- TASK DETAILS
Copy all lines below containing "celda".
[[ PROVIDED DATA, beginning ]]
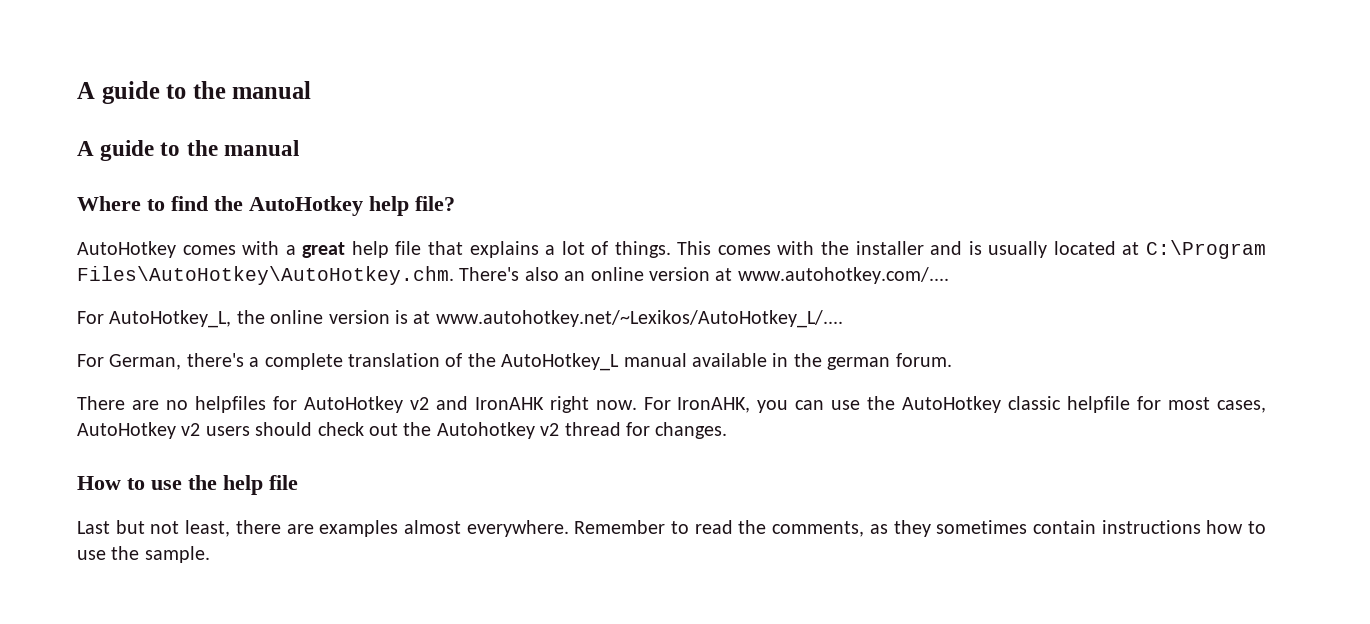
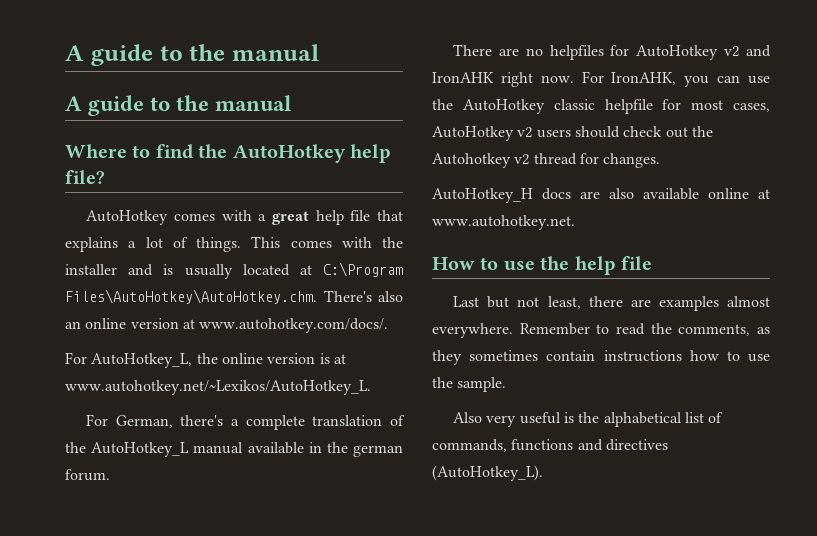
[737,267,949,284] www.autohotkey.com/.... -> [199,318,389,333] www.autohotkey.com/docs/.
[435,310,843,328] www.autohotkey.net/~Lexikos/AutoHotkey_L/.... -> [65,380,371,395] www.autohotkey.net/~Lexikos/AutoHotkey_L.
(728, 430) none -> [432,188,770,203] [432,215,575,230] // AutoHotkey_H docs are also available online at www.autohotkey.net.
(210, 554) none -> [453,412,724,427] [432,439,668,452] [432,465,543,481] // Also very useful is the alphabetical list of commands, functions and directives (AutoHotkey_L).

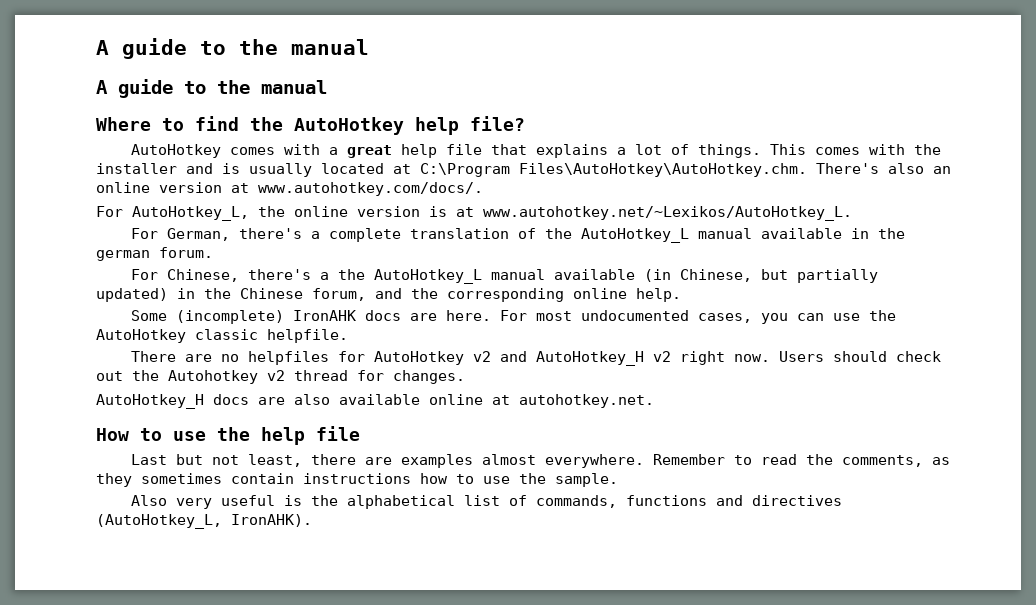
(110, 475) none -> [131,269,879,284] [96,288,681,302] [131,310,897,324] [96,329,348,343] // For Chinese, there's a the AutoHotkey_L manual available (in Chinese, but partially updated) in the Chinese forum, and the corresponding online help. // Some (incomplete) IronAHK docs are here. For most undocumented cases, you can use the AutoHotkey classic helpfile.
[432,71,770,87] [432,99,770,114] [432,126,571,141] IronAHK right now. For IronAHK, you can use the AutoHotkey classic helpfile for most cases, AutoHotkey v2 users -> [536,351,825,366] AutoHotkey_H v2 right now. Users
[432,215,575,230] www.autohotkey.net. -> [519,394,654,408] autohotkey.net.
[432,465,543,481] (AutoHotkey_L). -> [96,514,312,529] (AutoHotkey_L, IronAHK).

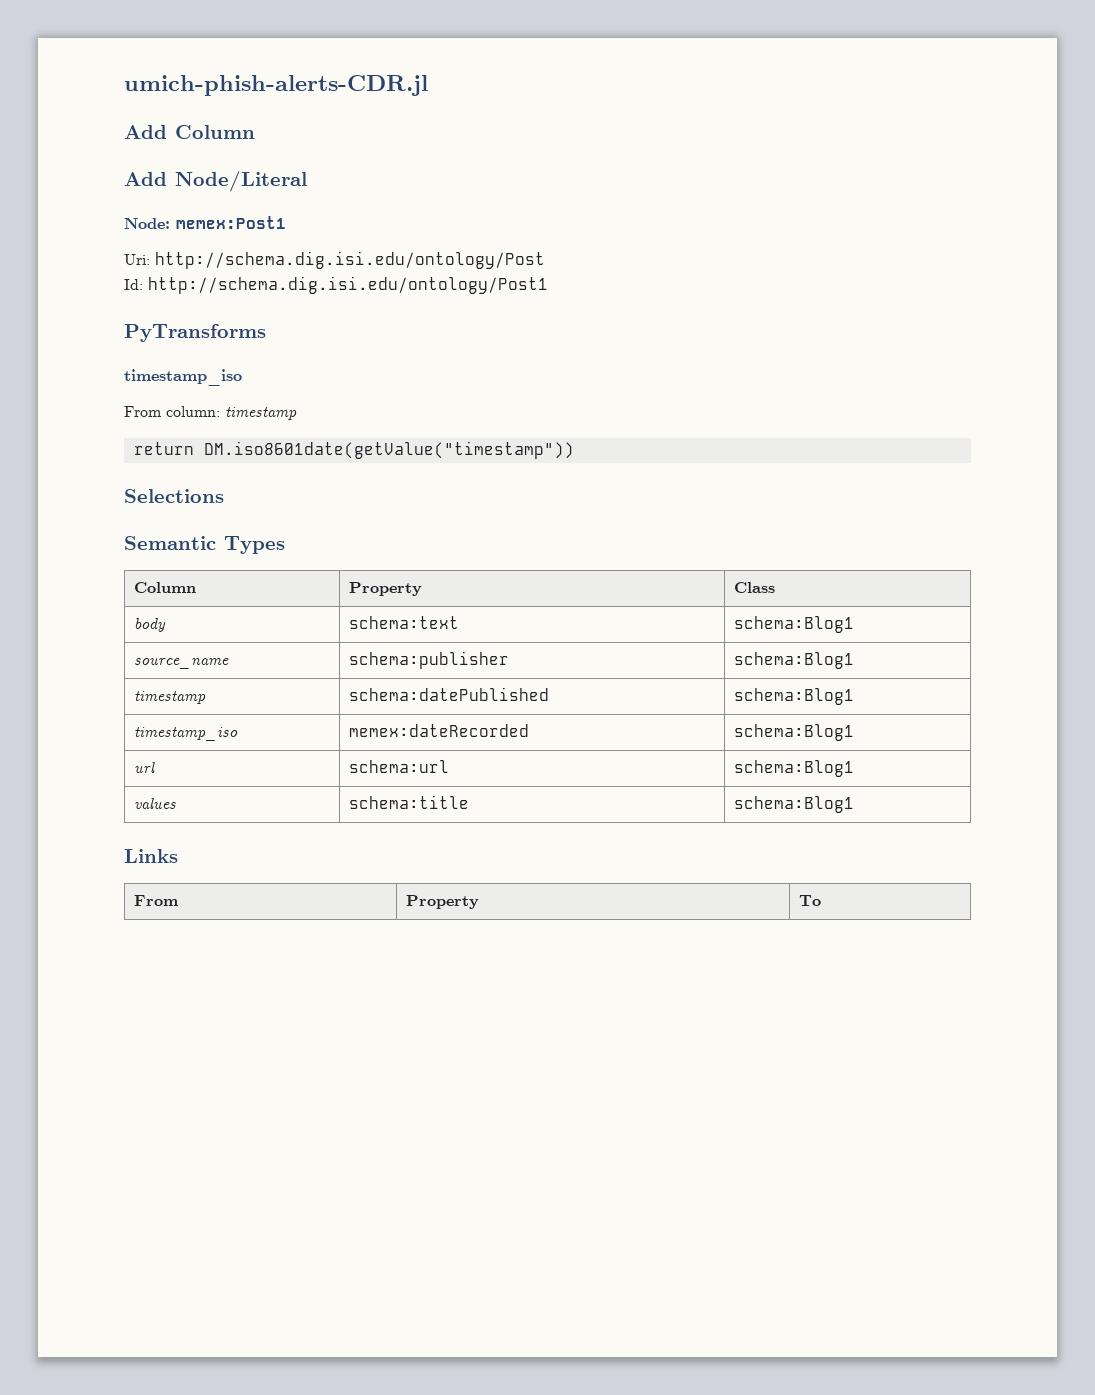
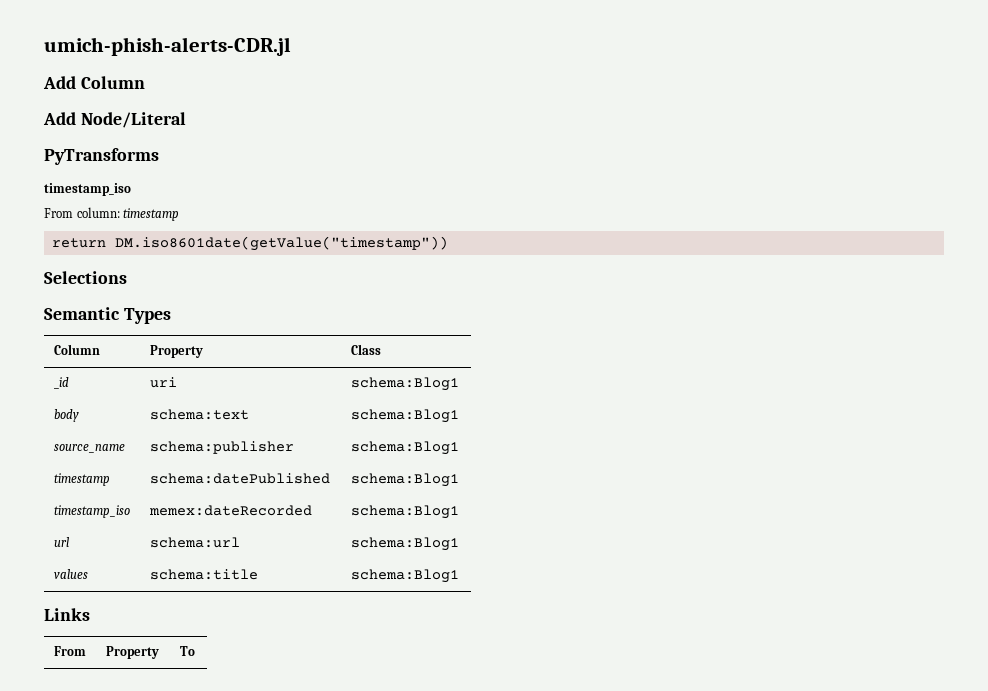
[124,216,286,229] [124,251,545,269] [124,276,548,294] // Node: memex:Post1 // Uri: http://schema.dig.isi.edu/ontology/Post // Id: http://schema.dig.isi.edu/ontology/Post1 -> (186, 120) none
(775, 587) none -> [53,377,69,389] [149,377,177,388] [350,377,459,391] // _id | uri | schema:Blog1

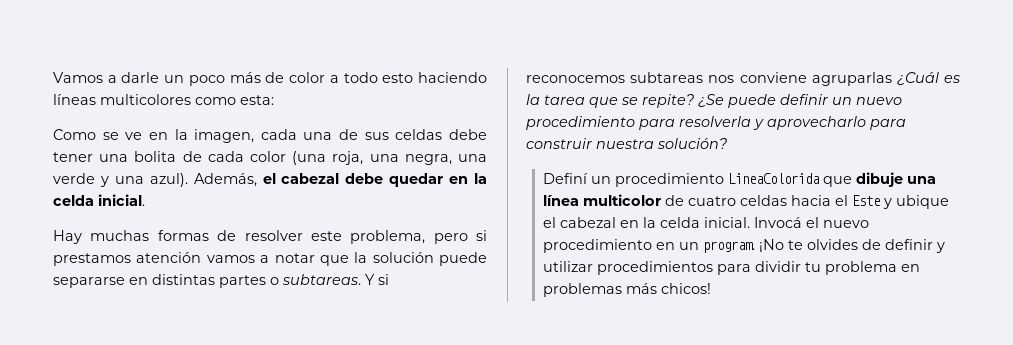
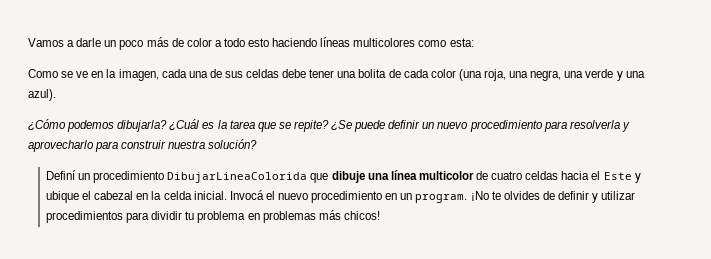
[193,173,487,187] [53,194,145,206] [53,230,487,244] [53,252,487,266] [53,274,389,288] [526,72,892,86] Además, el cabezal debe quedar en la celda inicial. // Hay muchas formas de resolver este problema, pero si prestamos atención vamos a notar que la solución puede separarse en distintas partes o subtareas. Y si reconocemos subtareas nos conviene agruparlas -> [28,119,168,132] // ¿Cómo podemos dibujarla?
[727,173,819,184] LineaColorida -> [167,172,308,183] DibujarLineaColorida

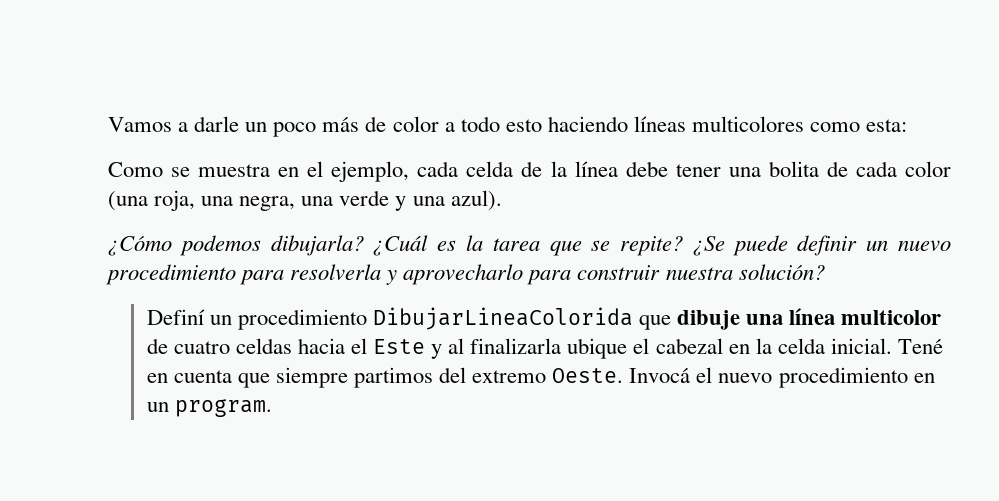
[76,69,280,81] ve en la imagen, cada una de sus celdas -> [198,161,618,182] muestra en el ejemplo, cada celda de la línea
(641, 178) none -> [448,338,562,354] al finalizarla
(227, 195) none -> [897,339,943,354] [146,367,624,388] Tené en cuenta que siempre partimos del extremo Oeste.
[470,191,636,203] [46,210,380,223] ¡No te olvides de definir y utilizar procedimientos para dividir tu problema en problemas más chicos! -> (272, 408) none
[[ PROVIDED DATA, end ]]
- SOLUTION
[193,173,487,187] [53,194,145,206] [53,230,487,244] [53,252,487,266] [53,274,389,288] [526,72,892,86] Además, el cabezal debe quedar en la celda inicial. // Hay muchas formas de resolver este problema, pero si prestamos atención vamos a notar que la solución puede separarse en distintas partes o subtareas. Y si reconocemos subtareas nos conviene agruparlas -> [28,119,168,132] // ¿Cómo podemos dibujarla?
[76,69,280,81] ve en la imagen, cada una de sus celdas -> [198,161,618,182] muestra en el ejemplo, cada celda de la línea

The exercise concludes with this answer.